┌──

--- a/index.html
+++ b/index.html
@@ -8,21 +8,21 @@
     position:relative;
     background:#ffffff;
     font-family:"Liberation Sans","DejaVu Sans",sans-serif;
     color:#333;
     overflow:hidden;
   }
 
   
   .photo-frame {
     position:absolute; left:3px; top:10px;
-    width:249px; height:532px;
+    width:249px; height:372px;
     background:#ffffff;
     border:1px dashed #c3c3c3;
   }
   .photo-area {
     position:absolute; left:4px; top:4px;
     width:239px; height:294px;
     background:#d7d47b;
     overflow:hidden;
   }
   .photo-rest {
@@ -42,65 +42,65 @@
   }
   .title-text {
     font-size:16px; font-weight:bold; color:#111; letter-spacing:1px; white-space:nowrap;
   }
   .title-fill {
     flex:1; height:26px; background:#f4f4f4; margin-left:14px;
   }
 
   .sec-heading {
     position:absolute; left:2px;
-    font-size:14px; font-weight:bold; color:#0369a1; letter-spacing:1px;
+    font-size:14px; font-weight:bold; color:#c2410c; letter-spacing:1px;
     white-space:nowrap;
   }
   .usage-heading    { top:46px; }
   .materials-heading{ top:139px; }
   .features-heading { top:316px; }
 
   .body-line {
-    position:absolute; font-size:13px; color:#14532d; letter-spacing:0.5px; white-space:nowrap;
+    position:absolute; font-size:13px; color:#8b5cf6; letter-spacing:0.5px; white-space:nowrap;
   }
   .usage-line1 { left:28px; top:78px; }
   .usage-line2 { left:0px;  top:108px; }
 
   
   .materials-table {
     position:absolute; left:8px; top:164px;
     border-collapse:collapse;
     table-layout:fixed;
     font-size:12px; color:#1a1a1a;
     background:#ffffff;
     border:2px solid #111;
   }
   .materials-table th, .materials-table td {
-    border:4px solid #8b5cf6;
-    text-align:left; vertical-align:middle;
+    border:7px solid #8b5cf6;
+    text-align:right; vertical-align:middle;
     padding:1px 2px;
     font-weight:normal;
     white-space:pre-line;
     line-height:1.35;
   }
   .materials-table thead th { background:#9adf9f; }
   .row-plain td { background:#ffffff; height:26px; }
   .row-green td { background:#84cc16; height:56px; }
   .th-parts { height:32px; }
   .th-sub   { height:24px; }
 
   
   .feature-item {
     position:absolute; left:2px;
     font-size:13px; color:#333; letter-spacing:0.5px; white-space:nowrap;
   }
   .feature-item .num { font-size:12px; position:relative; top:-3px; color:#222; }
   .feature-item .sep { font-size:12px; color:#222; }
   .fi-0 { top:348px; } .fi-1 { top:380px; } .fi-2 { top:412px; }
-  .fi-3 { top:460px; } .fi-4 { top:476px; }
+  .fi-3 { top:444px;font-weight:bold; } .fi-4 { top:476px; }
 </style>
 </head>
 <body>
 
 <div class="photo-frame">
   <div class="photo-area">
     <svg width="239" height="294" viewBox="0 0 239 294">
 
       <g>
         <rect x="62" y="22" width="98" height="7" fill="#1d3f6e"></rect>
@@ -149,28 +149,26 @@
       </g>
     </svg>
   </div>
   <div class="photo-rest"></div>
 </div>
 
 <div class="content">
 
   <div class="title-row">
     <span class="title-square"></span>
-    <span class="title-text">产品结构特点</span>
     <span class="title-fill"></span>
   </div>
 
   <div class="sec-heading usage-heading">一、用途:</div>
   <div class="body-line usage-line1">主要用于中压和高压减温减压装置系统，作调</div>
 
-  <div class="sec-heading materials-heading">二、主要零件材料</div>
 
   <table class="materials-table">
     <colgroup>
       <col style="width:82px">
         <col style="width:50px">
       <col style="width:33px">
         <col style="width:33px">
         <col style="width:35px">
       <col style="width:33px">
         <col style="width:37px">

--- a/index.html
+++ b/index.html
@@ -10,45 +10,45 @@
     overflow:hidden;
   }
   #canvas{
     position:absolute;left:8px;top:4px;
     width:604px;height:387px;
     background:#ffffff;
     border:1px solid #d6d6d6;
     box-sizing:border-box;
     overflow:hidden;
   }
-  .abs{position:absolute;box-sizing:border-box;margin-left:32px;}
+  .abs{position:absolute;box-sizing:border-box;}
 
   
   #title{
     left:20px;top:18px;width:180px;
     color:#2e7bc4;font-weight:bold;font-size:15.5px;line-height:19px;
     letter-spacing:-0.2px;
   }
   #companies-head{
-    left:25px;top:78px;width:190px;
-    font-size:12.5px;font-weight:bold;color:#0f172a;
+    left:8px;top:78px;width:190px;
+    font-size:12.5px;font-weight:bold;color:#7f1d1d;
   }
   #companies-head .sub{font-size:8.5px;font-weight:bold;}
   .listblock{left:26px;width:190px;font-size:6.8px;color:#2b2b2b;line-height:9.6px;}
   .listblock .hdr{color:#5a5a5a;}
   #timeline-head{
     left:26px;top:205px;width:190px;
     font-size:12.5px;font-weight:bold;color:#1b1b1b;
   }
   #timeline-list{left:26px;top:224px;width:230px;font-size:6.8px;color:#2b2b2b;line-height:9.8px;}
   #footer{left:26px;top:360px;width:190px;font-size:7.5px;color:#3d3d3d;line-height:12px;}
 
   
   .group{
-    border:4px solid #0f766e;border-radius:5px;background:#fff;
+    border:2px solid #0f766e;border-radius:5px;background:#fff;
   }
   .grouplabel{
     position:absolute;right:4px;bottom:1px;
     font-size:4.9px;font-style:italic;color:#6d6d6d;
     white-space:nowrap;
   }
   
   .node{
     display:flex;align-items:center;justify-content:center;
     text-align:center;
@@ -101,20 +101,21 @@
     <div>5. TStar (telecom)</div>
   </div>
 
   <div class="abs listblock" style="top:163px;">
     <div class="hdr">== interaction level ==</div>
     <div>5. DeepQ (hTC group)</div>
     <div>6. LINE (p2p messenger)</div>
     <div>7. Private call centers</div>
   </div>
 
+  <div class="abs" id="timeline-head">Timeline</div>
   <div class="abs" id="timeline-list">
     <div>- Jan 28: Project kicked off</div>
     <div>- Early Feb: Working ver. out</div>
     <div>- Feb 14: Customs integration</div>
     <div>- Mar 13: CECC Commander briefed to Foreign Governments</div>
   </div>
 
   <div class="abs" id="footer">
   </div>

└──

■ EXERCISE PROMPT: Word for word, give the material above a second time.

■ COMPLETED EXERCISE:
--- a/index.html
+++ b/index.html
@@ -8,21 +8,21 @@
     position:relative;
     background:#ffffff;
     font-family:"Liberation Sans","DejaVu Sans",sans-serif;
     color:#333;
     overflow:hidden;
   }
 
   
   .photo-frame {
     position:absolute; left:3px; top:10px;
-    width:249px; height:532px;
+    width:249px; height:372px;
     background:#ffffff;
     border:1px dashed #c3c3c3;
   }
   .photo-area {
     position:absolute; left:4px; top:4px;
     width:239px; height:294px;
     background:#d7d47b;
     overflow:hidden;
   }
   .photo-rest {
@@ -42,65 +42,65 @@
   }
   .title-text {
     font-size:16px; font-weight:bold; color:#111; letter-spacing:1px; white-space:nowrap;
   }
   .title-fill {
     flex:1; height:26px; background:#f4f4f4; margin-left:14px;
   }
 
   .sec-heading {
     position:absolute; left:2px;
-    font-size:14px; font-weight:bold; color:#0369a1; letter-spacing:1px;
+    font-size:14px; font-weight:bold; color:#c2410c; letter-spacing:1px;
     white-space:nowrap;
   }
   .usage-heading    { top:46px; }
   .materials-heading{ top:139px; }
   .features-heading { top:316px; }
 
   .body-line {
-    position:absolute; font-size:13px; color:#14532d; letter-spacing:0.5px; white-space:nowrap;
+    position:absolute; font-size:13px; color:#8b5cf6; letter-spacing:0.5px; white-space:nowrap;
   }
   .usage-line1 { left:28px; top:78px; }
   .usage-line2 { left:0px;  top:108px; }
 
   
   .materials-table {
     position:absolute; left:8px; top:164px;
     border-collapse:collapse;
     table-layout:fixed;
     font-size:12px; color:#1a1a1a;
     background:#ffffff;
     border:2px solid #111;
   }
   .materials-table th, .materials-table td {
-    border:4px solid #8b5cf6;
-    text-align:left; vertical-align:middle;
+    border:7px solid #8b5cf6;
+    text-align:right; vertical-align:middle;
     padding:1px 2px;
     font-weight:normal;
     white-space:pre-line;
     line-height:1.35;
   }
   .materials-table thead th { background:#9adf9f; }
   .row-plain td { background:#ffffff; height:26px; }
   .row-green td { background:#84cc16; height:56px; }
   .th-parts { height:32px; }
   .th-sub   { height:24px; }
 
   
   .feature-item {
     position:absolute; left:2px;
     font-size:13px; color:#333; letter-spacing:0.5px; white-space:nowrap;
   }
   .feature-item .num { font-size:12px; position:relative; top:-3px; color:#222; }
   .feature-item .sep { font-size:12px; color:#222; }
   .fi-0 { top:348px; } .fi-1 { top:380px; } .fi-2 { top:412px; }
-  .fi-3 { top:460px; } .fi-4 { top:476px; }
+  .fi-3 { top:444px;font-weight:bold; } .fi-4 { top:476px; }
 </style>
 </head>
 <body>
 
 <div class="photo-frame">
   <div class="photo-area">
     <svg width="239" height="294" viewBox="0 0 239 294">
 
       <g>
         <rect x="62" y="22" width="98" height="7" fill="#1d3f6e"></rect>
@@ -149,28 +149,26 @@
       </g>
     </svg>
   </div>
   <div class="photo-rest"></div>
 </div>
 
 <div class="content">
 
   <div class="title-row">
     <span class="title-square"></span>
-    <span class="title-text">产品结构特点</span>
     <span class="title-fill"></span>
   </div>
 
   <div class="sec-heading usage-heading">一、用途:</div>
   <div class="body-line usage-line1">主要用于中压和高压减温减压装置系统，作调</div>
 
-  <div class="sec-heading materials-heading">二、主要零件材料</div>
 
   <table class="materials-table">
     <colgroup>
       <col style="width:82px">
         <col style="width:50px">
       <col style="width:33px">
         <col style="width:33px">
         <col style="width:35px">
       <col style="width:33px">
         <col style="width:37px">

--- a/index.html
+++ b/index.html
@@ -10,45 +10,45 @@
     overflow:hidden;
   }
   #canvas{
     position:absolute;left:8px;top:4px;
     width:604px;height:387px;
     background:#ffffff;
     border:1px solid #d6d6d6;
     box-sizing:border-box;
     overflow:hidden;
   }
-  .abs{position:absolute;box-sizing:border-box;margin-left:32px;}
+  .abs{position:absolute;box-sizing:border-box;}
 
   
   #title{
     left:20px;top:18px;width:180px;
     color:#2e7bc4;font-weight:bold;font-size:15.5px;line-height:19px;
     letter-spacing:-0.2px;
   }
   #companies-head{
-    left:25px;top:78px;width:190px;
-    font-size:12.5px;font-weight:bold;color:#0f172a;
+    left:8px;top:78px;width:190px;
+    font-size:12.5px;font-weight:bold;color:#7f1d1d;
   }
   #companies-head .sub{font-size:8.5px;font-weight:bold;}
   .listblock{left:26px;width:190px;font-size:6.8px;color:#2b2b2b;line-height:9.6px;}
   .listblock .hdr{color:#5a5a5a;}
   #timeline-head{
     left:26px;top:205px;width:190px;
     font-size:12.5px;font-weight:bold;color:#1b1b1b;
   }
   #timeline-list{left:26px;top:224px;width:230px;font-size:6.8px;color:#2b2b2b;line-height:9.8px;}
   #footer{left:26px;top:360px;width:190px;font-size:7.5px;color:#3d3d3d;line-height:12px;}
 
   
   .group{
-    border:4px solid #0f766e;border-radius:5px;background:#fff;
+    border:2px solid #0f766e;border-radius:5px;background:#fff;
   }
   .grouplabel{
     position:absolute;right:4px;bottom:1px;
     font-size:4.9px;font-style:italic;color:#6d6d6d;
     white-space:nowrap;
   }
   
   .node{
     display:flex;align-items:center;justify-content:center;
     text-align:center;
@@ -101,20 +101,21 @@
     <div>5. TStar (telecom)</div>
   </div>
 
   <div class="abs listblock" style="top:163px;">
     <div class="hdr">== interaction level ==</div>
     <div>5. DeepQ (hTC group)</div>
     <div>6. LINE (p2p messenger)</div>
     <div>7. Private call centers</div>
   </div>
 
+  <div class="abs" id="timeline-head">Timeline</div>
   <div class="abs" id="timeline-list">
     <div>- Jan 28: Project kicked off</div>
     <div>- Early Feb: Working ver. out</div>
     <div>- Feb 14: Customs integration</div>
     <div>- Mar 13: CECC Commander briefed to Foreign Governments</div>
   </div>
 
   <div class="abs" id="footer">
   </div>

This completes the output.